Information provided:
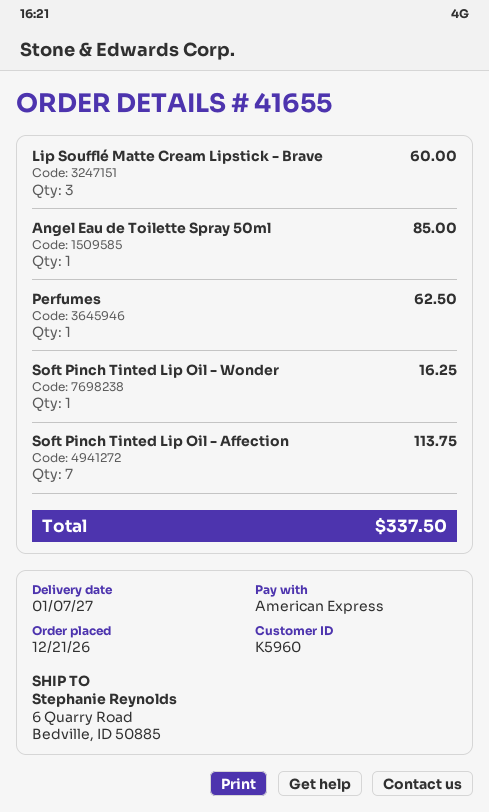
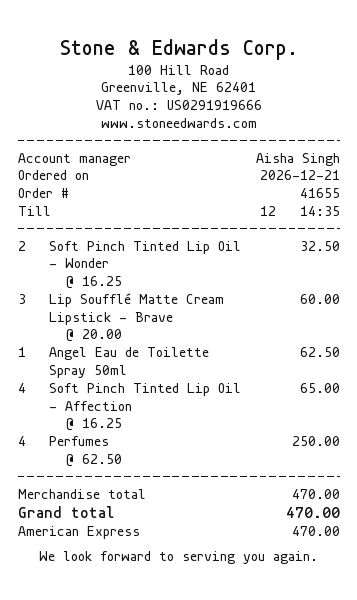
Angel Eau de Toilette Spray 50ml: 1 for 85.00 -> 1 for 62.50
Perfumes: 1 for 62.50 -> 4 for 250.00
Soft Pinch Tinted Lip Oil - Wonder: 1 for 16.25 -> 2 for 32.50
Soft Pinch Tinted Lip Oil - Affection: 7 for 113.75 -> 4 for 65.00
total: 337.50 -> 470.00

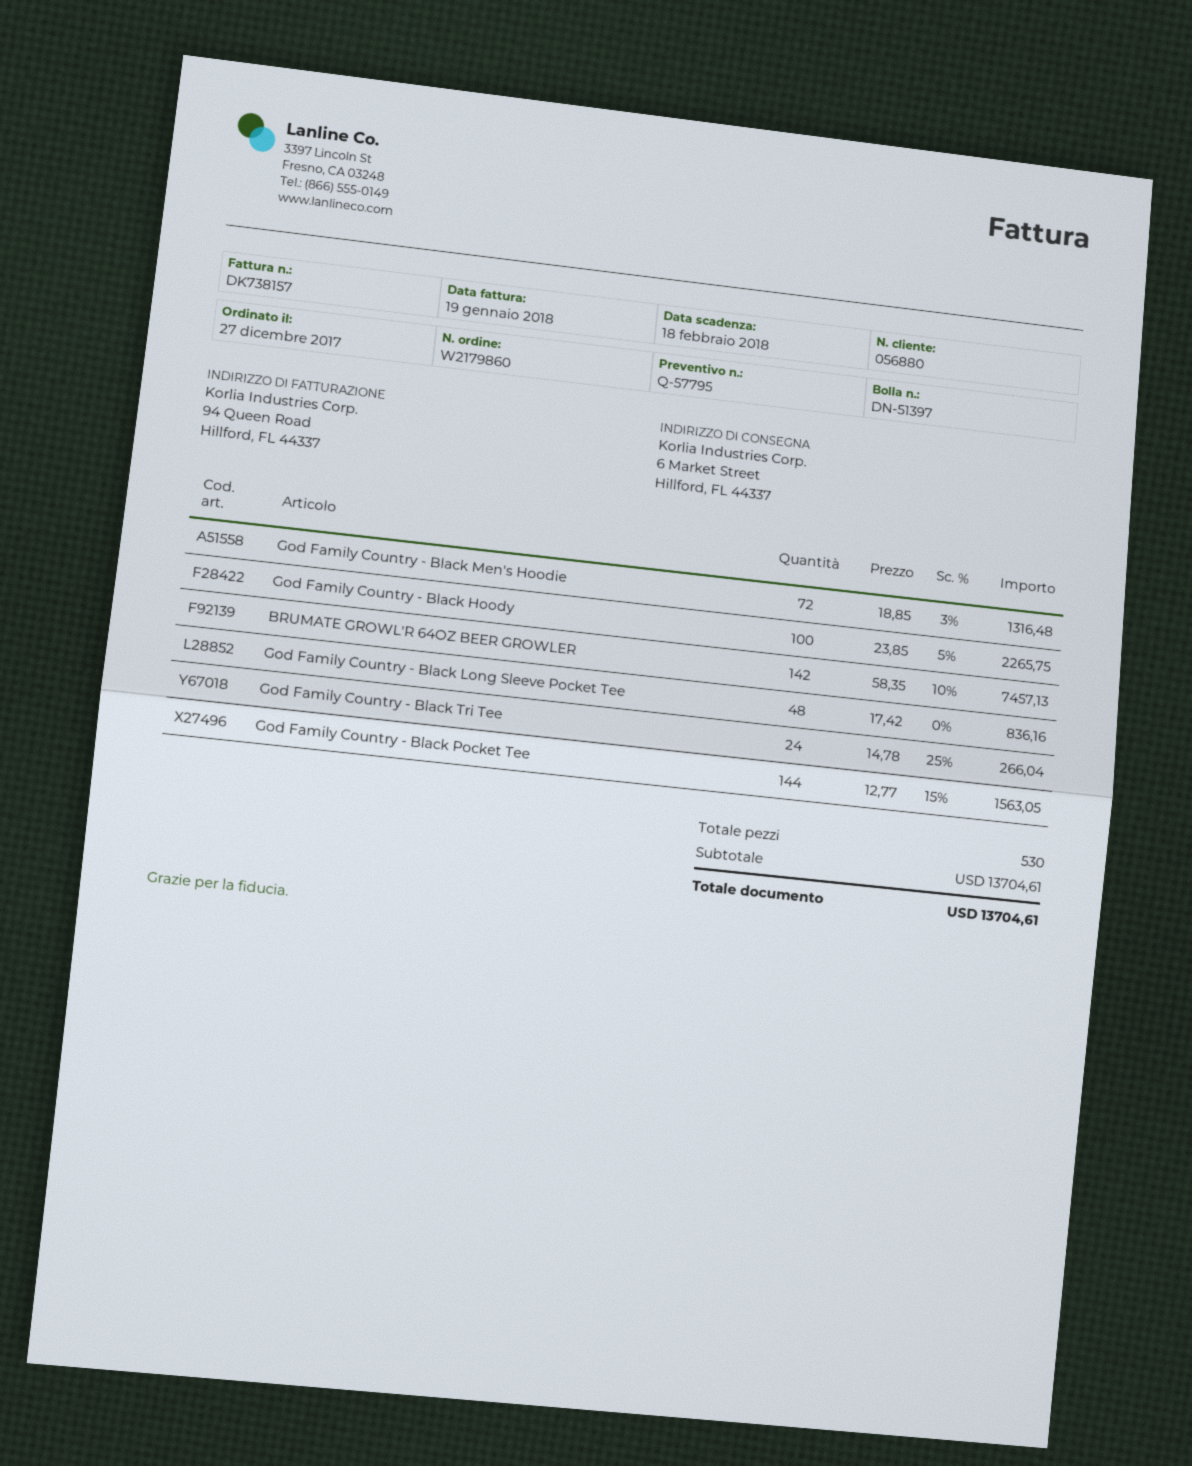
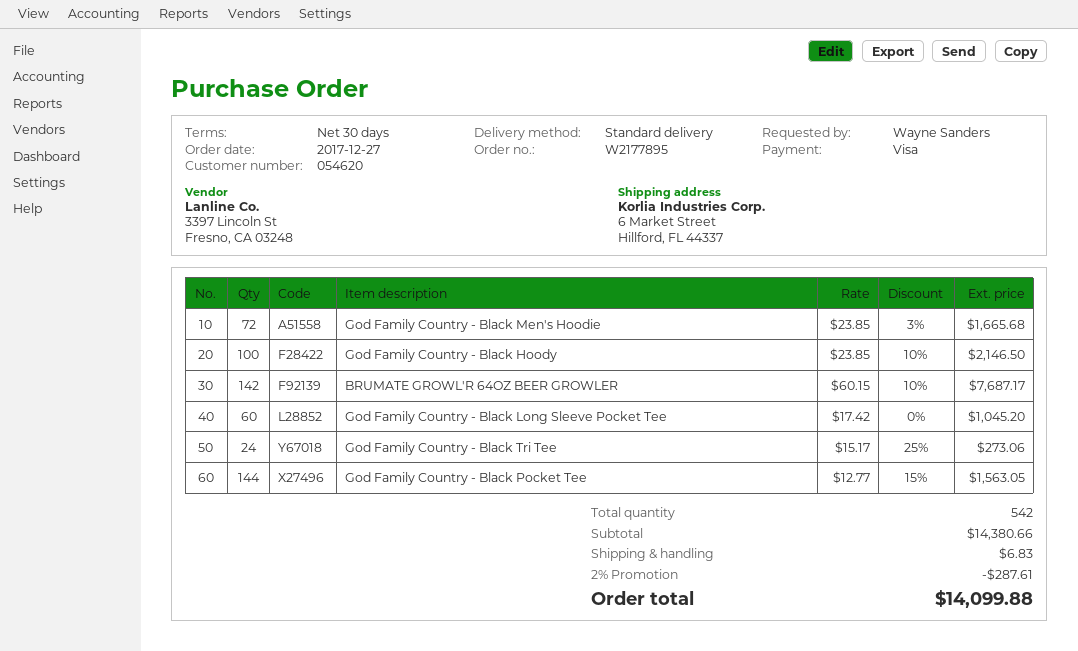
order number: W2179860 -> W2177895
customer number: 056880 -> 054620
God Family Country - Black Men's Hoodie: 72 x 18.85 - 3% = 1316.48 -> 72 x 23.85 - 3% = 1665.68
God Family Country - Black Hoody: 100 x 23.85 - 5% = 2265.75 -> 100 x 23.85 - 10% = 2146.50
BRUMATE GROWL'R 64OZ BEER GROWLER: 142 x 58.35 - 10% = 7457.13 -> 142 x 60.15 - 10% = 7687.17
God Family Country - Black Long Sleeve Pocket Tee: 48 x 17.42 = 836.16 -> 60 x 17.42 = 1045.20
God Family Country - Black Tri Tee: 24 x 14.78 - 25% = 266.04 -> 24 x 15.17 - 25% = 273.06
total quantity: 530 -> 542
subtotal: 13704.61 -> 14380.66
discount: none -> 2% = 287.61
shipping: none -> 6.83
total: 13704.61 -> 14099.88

Your instructions: Your answer must be the count of lines in the data that contain "Family", with no added words.

Answer to the problem: 4